Inside Out East - 13/12/2010
The Big Freeze
As the cold weather continues, with the chance of sub zero temperatures across the region, we spend the week at Weatherquest, the independent forecasters in Norwich. Jim Bacon shows us how predictions are made, why it is so hard to get it right, and why the freeze is continuing. We meet the people across the East who are so affected by the cold that they rely on personalised forecasts from the team. And of course, we discover how true the predictions turn out to be.
Hunt for Nessie
Simon Dinsdale has spent his entire working life looking for evidence. As an Essex Police officer he has helped track down major criminals including Steve Wright, who was convicted for killing five young women in Ipswich. But there's one case that he's still trying to solve: the mystery of the Loch Ness monster. Simon's father's footage of the monster 50 years ago made him one of the most famous hunters of them all. The RAF analysed the film and concluded it was not a boat or submarine. Their only conclusion was that it could be some kind of unknown animate object.
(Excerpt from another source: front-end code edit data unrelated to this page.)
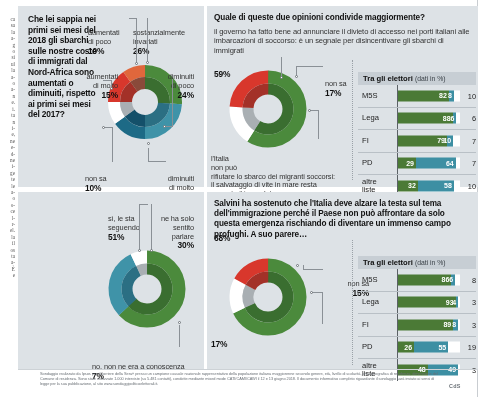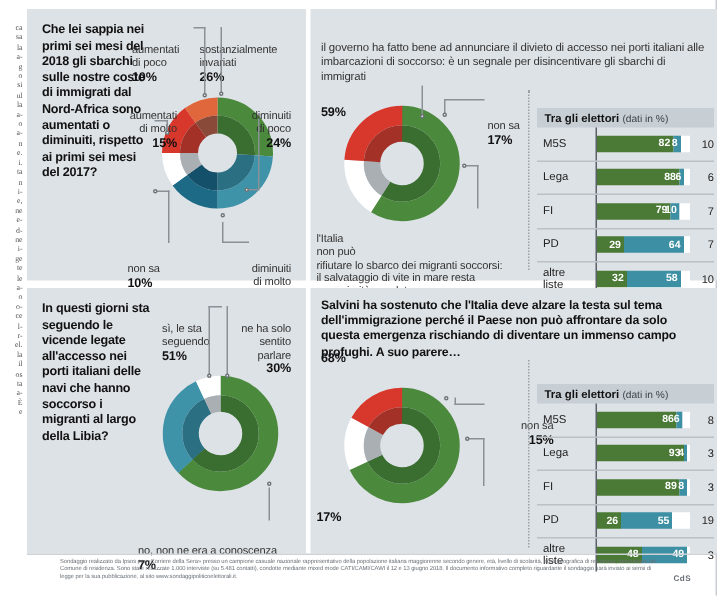--- a/index.html
+++ b/index.html
@@ -233,6 +233,7 @@
 
   <div class="panel p2"></div>
 
+  <div class="sec-title" style="left:214px;top:13px;width:258px;">Quale di queste due opinioni condivide maggiormente?</div>
   <div class="sec-sub" style="left:214px;top:27px;width:256px;">il governo ha fatto bene ad annunciare il divieto di accesso nei porti italiani alle imbarcazioni di soccorso: è un segnale per disincentivare gli sbarchi di immigrati</div>
   <div class="lbl" style="left:214px;top:55px;">
     <span class="pct">59%</span>

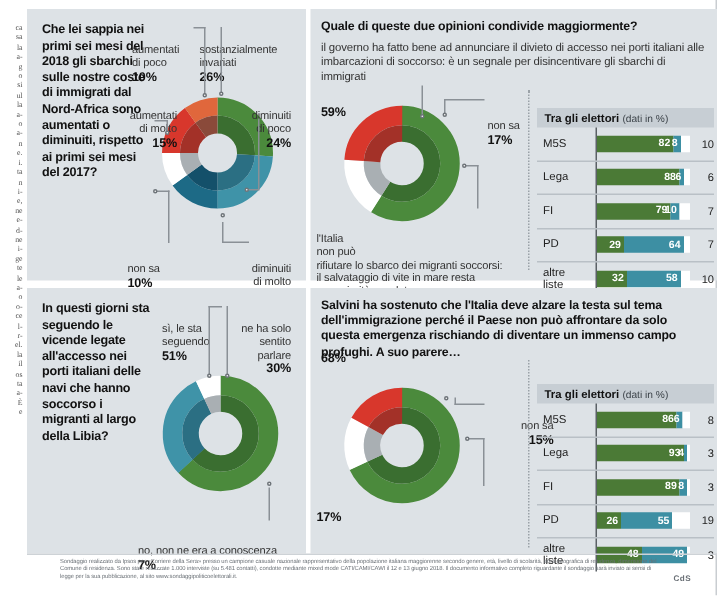--- a/index.html
+++ b/index.html
@@ -358,7 +358,6 @@
 
   <div class="panel p3"></div>
 
-  <div class="q-text" style="left:28px;top:200px;width:74px;">In questi giorni sta seguendo le vicende legate all'accesso nei porti italiani delle navi che hanno soccorso i migranti al largo della Libia?</div>
 
   <svg class="donut" style="left:101px;top:243px;" width="92" height="92" viewBox="0 0 92 92">
     <g fill="none">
Half a century on, Simon is still convinced it's the real deal.
Simon Dinsdale is a tough detective whose career has been based on fact and uncovering proof. He is adamant that he himself has seen the monster twice, and is in no doubt it exists. He is determined to convince people his father's evidence proves Nessie's existence.
Acute Oak Decline
Counties across the East are in danger of losing their oak trees.
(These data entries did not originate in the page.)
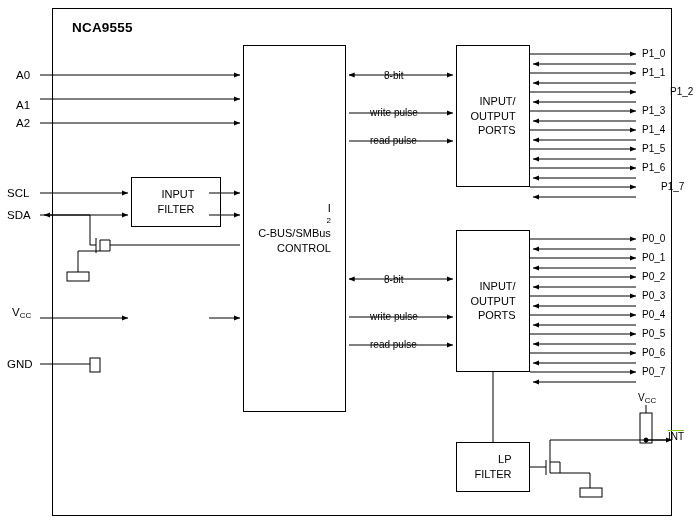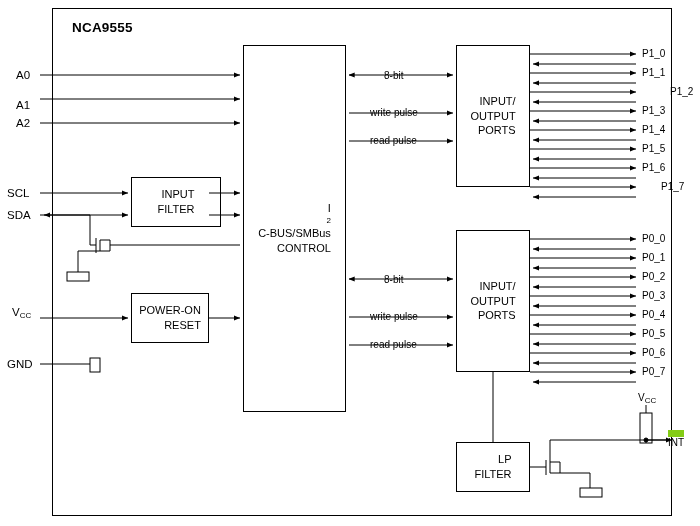--- a/index.html
+++ b/index.html
@@ -115,12 +115,6 @@
     </div>
   </div>
 
-  <div class="abs box" style="left:131px; top:293px; width:78px; height:50px;">
-    <div>
-      <span>POWER-ON</span>
-      <span>RESET</span>
-    </div>
-  </div>
 
   <div class="abs box" style="left:456px; top:45px; width:74px; height:142px;">
     <div>

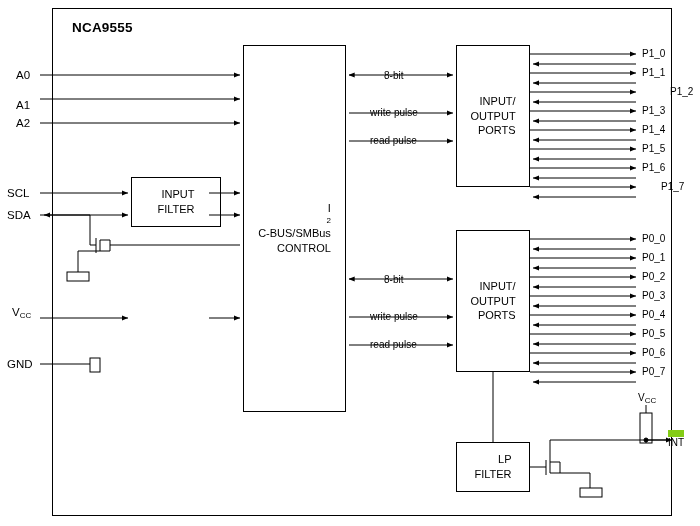--- a/index.html
+++ b/index.html
@@ -69,7 +69,7 @@
   .sup { font-size: 8px; vertical-align: 4px; }
 
   .overline {
-    border-top: 7px solid #84cc16;
+    border-top: 1px solid #84cc16;
     padding-top: 0px;
     display: inline-block;
     line-height: 1.1;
Mighty and majestic, the oak tree is an intrinsic symbol of British history and culture. Ancient oaks are ecological treasures because they provide unique habitats for plants, insects, birds and mammals.
Acute oak decline, which destroys leaf growth by causing the bark to 'bleed', is spreading and wiping out many oaks.
Foresters at Gipping Wood in Suffolk are felling oaks that have the early signs of the disease in a bid to stop it spreading.
Scientists at Forest Research, a division of the Forestry Commission, are investigating. Dr Sandra Denman, investigation leader, said: "The current thinking is that bacterium is likely to have a key role in causing stem bleeding."
The disease causes trees to 'bleed' black fluid from lesions in the bark before gradually destroying leaf growth, leading to death.
Peter Goodwin of Woodland Heritage is extremely worried: "We're looking at a disease that has the potential to change our landscape even more than Dutch elm disease, and not enough is being done about it."
Oaks take 500 years to mature so, once lost, cannot be replaced overnight.